Program: Oral and Poster Abstracts
Session: 508. Bone Marrow Failure: Poster I
Hematology Disease Topics & Pathways:
Adult, Diseases, Bone Marrow Failure, platelets, Biological Processes, Cell Lineage, Study Population, Clinically relevant, hematopoiesis
Saturday, December 5, 2020, 7:00 AM-3:30 PM

Benjamin Chin-Yee, MD1, Indermohan S. Sandhu, MBBS, MD2*, Ivan Pacheco, MD, PhD, FRCPC2,3* and Selay Lam, MD, BSc, FRCPC4

1Division of Hematology, Department of Medicine, Schulich School of Medicine and Dentistry, Western University, London Health Sciences Centre, Toronto, ON, Canada
2Grey Bruce Health Services, Owen Sound, ON, Canada
3Department of Pathology and Laboratory Medicine, Western University, London, ON, Canada
4Division of Hematology, Department of Medicine, Schulich School of Medicine and Dentistry, Western University, London Health Sciences Centre, London, ON, Canada

Background: Acquired amegakaryocytic thrombocytopenic purpura (AATP) is a rare bone marrow disorder characterized by a marked reduction in megakaryocytes with otherwise normal hematopoiesis. Both humoral and cell-mediated suppression of megakaryocytopoeisis have been postulated as mechanisms causing AATP. Herein we report a case of a 67-year-old man diagnosed with AATP with a co-existent paroxysmal nocturnal hemoglobinuria (PNH) clone and review the literature on AATP, focusing on proposed etiologies for this rare condition.

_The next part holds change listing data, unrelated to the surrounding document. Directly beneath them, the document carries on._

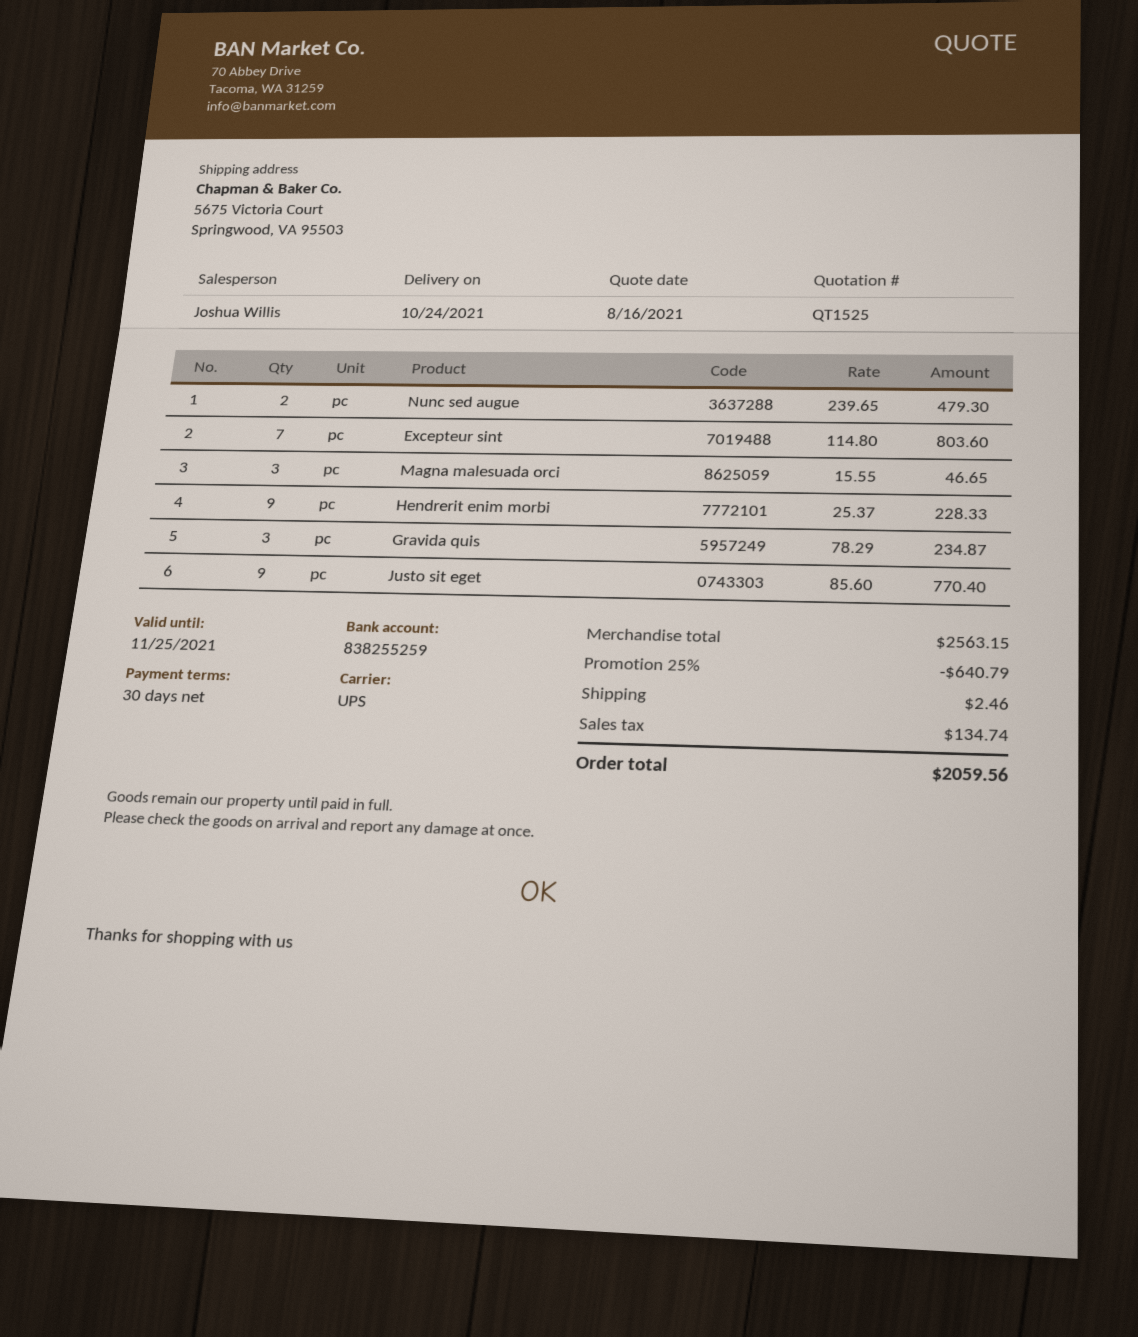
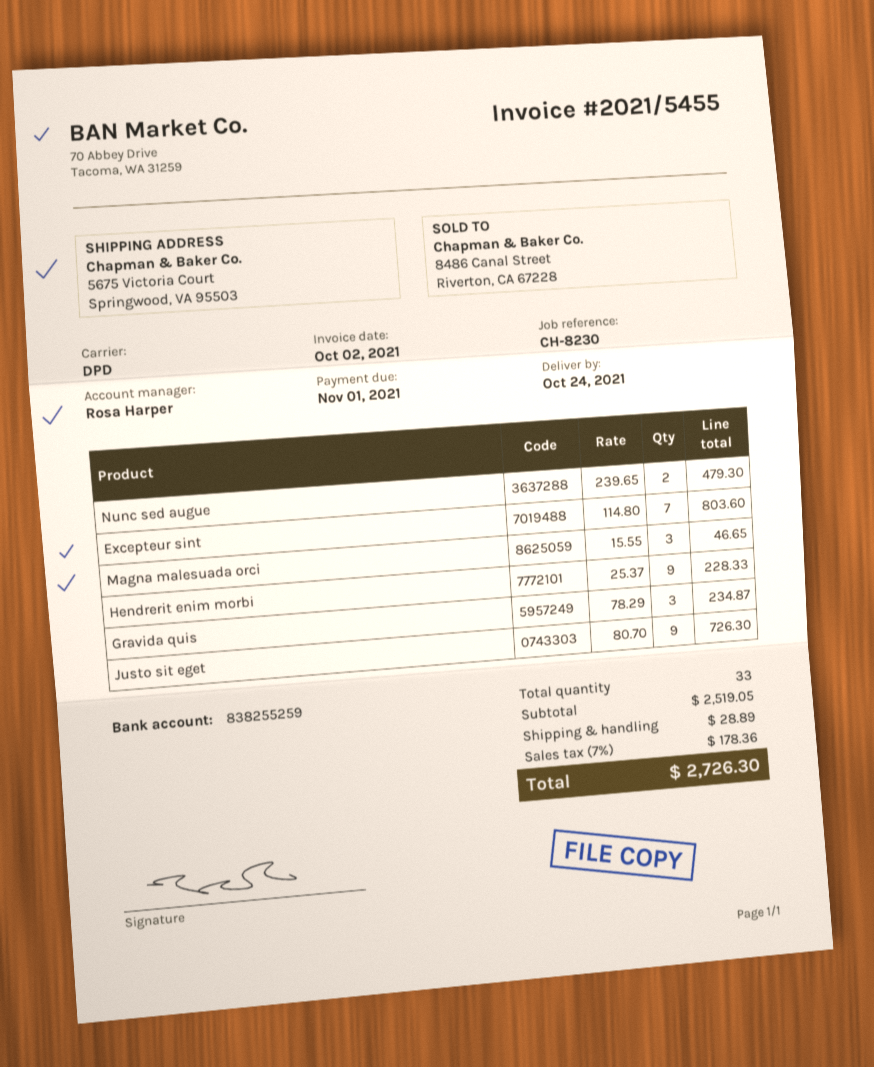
sales rep: Joshua Willis -> Rosa Harper
shipping method: UPS -> DPD
Justo sit eget: 9 x 85.60 = 770.40 -> 9 x 80.70 = 726.30
subtotal: 2563.15 -> 2519.05
discount: 25% = 640.79 -> none
shipping: 2.46 -> 28.89
tax: 134.74 -> 178.36
total: 2059.56 -> 2726.30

Case: A 67-year-old man presented to clinic with a 1-week history easy bruising, petechiae and a platelet count of 6 x 109/L. He had a history of left elbow bursitis caused by S. pyogenes, treated with antibiotics 6-months prior to his presentation. His CBC was normal at that time. On assessment, HIV, HBV, HCV, and H. pylori serologies were negative; CMV and EBV serologies were positive for IgG and negative for IgM. ANA and RF were negative, and vitamin B12 level was normal. There was no hepatosplenomegaly on ultrasound. Bone marrow aspirate and biopsy demonstrated a normocellular marrow with severe megakaryocytic hypoplasia. Cytogenetics demonstrated normal male karyotype with loss of Y chromosome in 9/20 metaphases. Flow cytometry revealed a population of 3.99% GPI-deficient neutrophils by FLAER assay. Molecular testing for myeloid mutations and T-cell gene rearrangement is pending. The patient was initially treated with corticosteroids and IVIG, and showed no response with persistent isolated thrombocytopenia. He was managed with platelet transfusions which resulted in a normal platelet increment of 35 x 109/L 1-hour post-transfusion. A diagnosis of AATP was established and he was admitted for immunosuppressive therapy (IST) with ATG and cyclosporine.

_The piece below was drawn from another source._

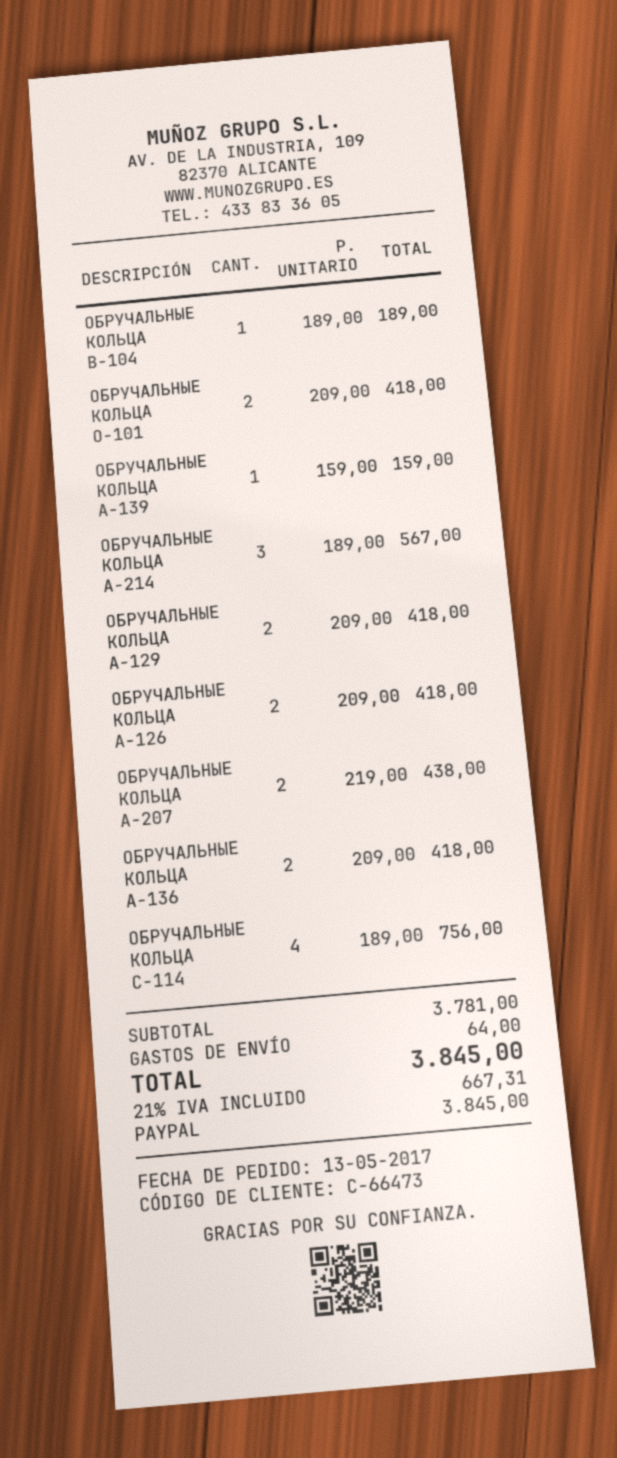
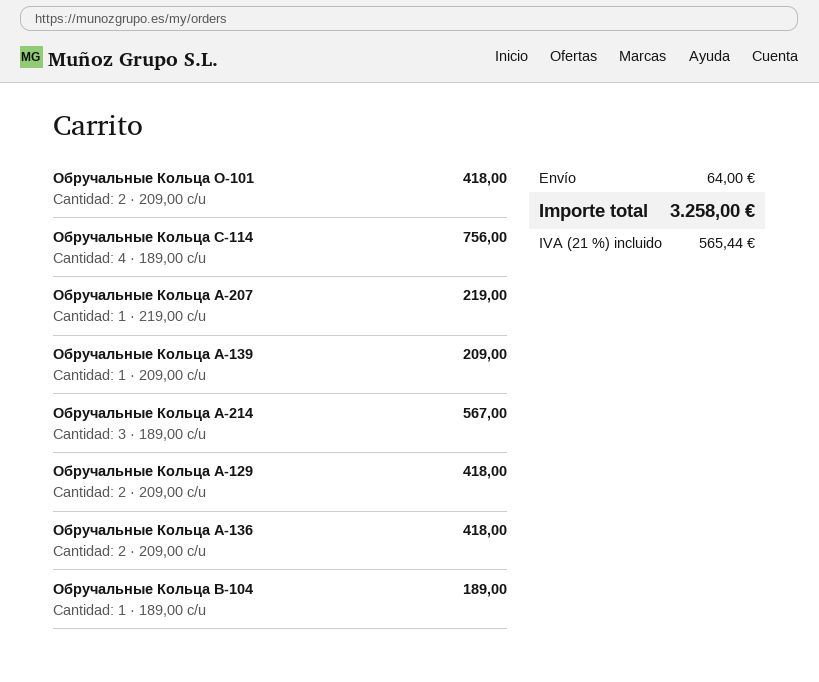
ОБРУЧАЛЬНЫЕ КОЛЬЦА A-139: 1 x 159.00 = 159.00 -> 1 x 209.00 = 209.00
ОБРУЧАЛЬНЫЕ КОЛЬЦА A-126: 2 x 209.00 = 418.00 -> none
ОБРУЧАЛЬНЫЕ КОЛЬЦА A-207: 2 x 219.00 = 438.00 -> 1 x 219.00 = 219.00
tax: 21% = 667.31 -> 21% = 565.44
total: 3845.00 -> 3258.00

Methods: We conducted a narrative review of the literature on AATP, searching MEDLINE and EMBASE for articles on AATP published in English between 1946 and 2020. Reference lists of selected articles were reviewed to identify additional cases. We extracted data on presentation, bone marrow findings (including cytogenetics, molecular genetics, and flow cytometry), treatment regimens and outcomes.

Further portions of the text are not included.